December 14, 2008 ... The Corrections.

In spite of the dramatic slow down in consumer activity, we are not experiencing a recession, but are simply experiencing a return to more normal levels of credit availability, and an attempt to ward off too rapid a readjustment of the market by aggressively injecting liquidity backed up by future earnings and taxation. Most recently, this amounts to another, €200-billion stimulus package.

As per economics, aggressive intervention of this order in the market correction mechanism prolongs the time it will take for the correction to occur. In this case, it has been reasonably speculated that the correction will take a generation to accomplish. Whilst this is probably true, it also excludes the possibility that, over that period of time, the value of productive activity will not increase because of new lines of business, driven by technological change on a global basis, where 80% of the world's population still endure extreme levels of poverty.
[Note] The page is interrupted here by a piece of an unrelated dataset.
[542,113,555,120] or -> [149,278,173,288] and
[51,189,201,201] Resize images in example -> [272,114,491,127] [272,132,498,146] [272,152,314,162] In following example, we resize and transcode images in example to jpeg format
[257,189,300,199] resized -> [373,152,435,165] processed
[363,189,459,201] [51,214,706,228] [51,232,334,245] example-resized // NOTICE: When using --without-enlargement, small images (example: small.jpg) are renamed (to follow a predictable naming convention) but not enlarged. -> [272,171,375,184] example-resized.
Whilst this may be the get-out-of-jail-free-card which will significantly reduce the time for the correction to occur, it must also be acknowledged that real income value has not significantly increased since the early 1970s, but what is earned goes further on non-essentials because of technology and/or lower cost labour including other factors of production from the Orient and SE-Asia.
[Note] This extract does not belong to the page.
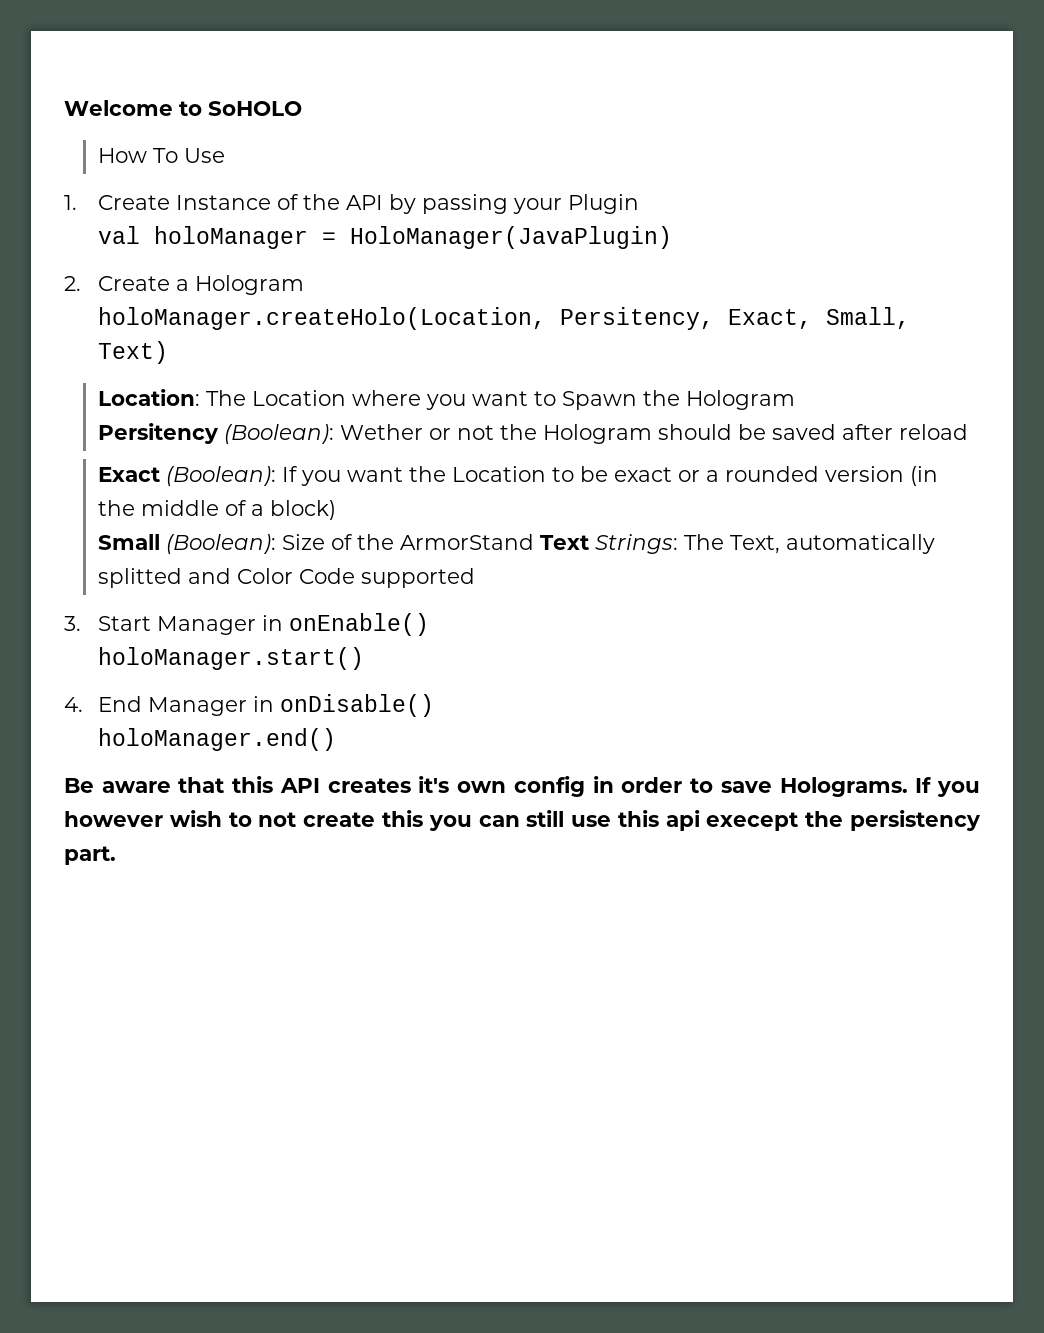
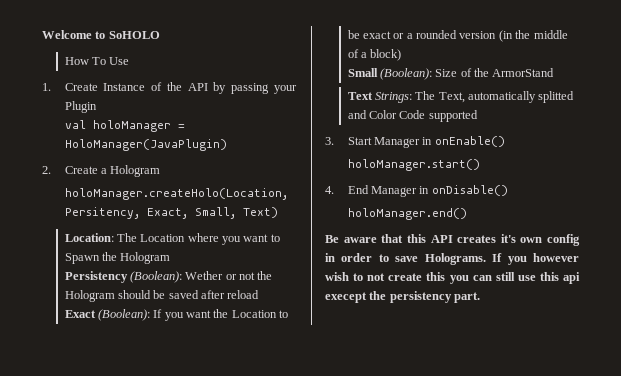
[97,423,219,444] Persitency -> [64,271,128,283] Persistency
(534, 542) none -> (555, 72) //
A specific issue may be useful at this point, in order to amplify the long term futility of trying to subvert the market and force it into conforming to a preferred model and associated policies at the national and global levels.
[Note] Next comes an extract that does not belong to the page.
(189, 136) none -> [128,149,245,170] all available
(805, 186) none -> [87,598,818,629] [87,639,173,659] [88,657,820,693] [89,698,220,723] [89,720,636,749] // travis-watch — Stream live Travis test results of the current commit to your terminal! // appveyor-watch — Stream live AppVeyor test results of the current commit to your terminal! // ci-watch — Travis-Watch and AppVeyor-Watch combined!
It has been proposed by the UK government that it would like to see young mothers in the workplace, as soon as possible, instead of remaining at home on benefits. Young mothers have promptly protested that they would have to employ an accredited child-minder, which they cannot possibly afford, and have any income to live on. This has been countered by pointing out that the young mother will probably be eligible for top-up payments to compensate for the inequity, which is a consequence of minimum wage legislation which has pushed up prices and the price for such a class of labour. After all, a responsible, and accredited at considerable expense, child-minder has to live, too. In both the case of the young mother and the accredited child-minder, working time directive legislation and tax band policies makes working beyond 48 hours per week illegal and/or totally unrewarding.

This ignores the value a young mother may gain from being outside the home, in terms of being more able to network with others. However, for value to be seen in terms of money, which is the commodity which has made modern economies possible, it is vital that government interventions are not counterproductive to the extent that too few will be incentivised to improve the value of their earnings, and the misdirection of huge amounts of capital allied to the destruction of savings, which underpins investment, will cause the emergence of higher value employment opportunities not to occur, at all, or in any useful timeframe.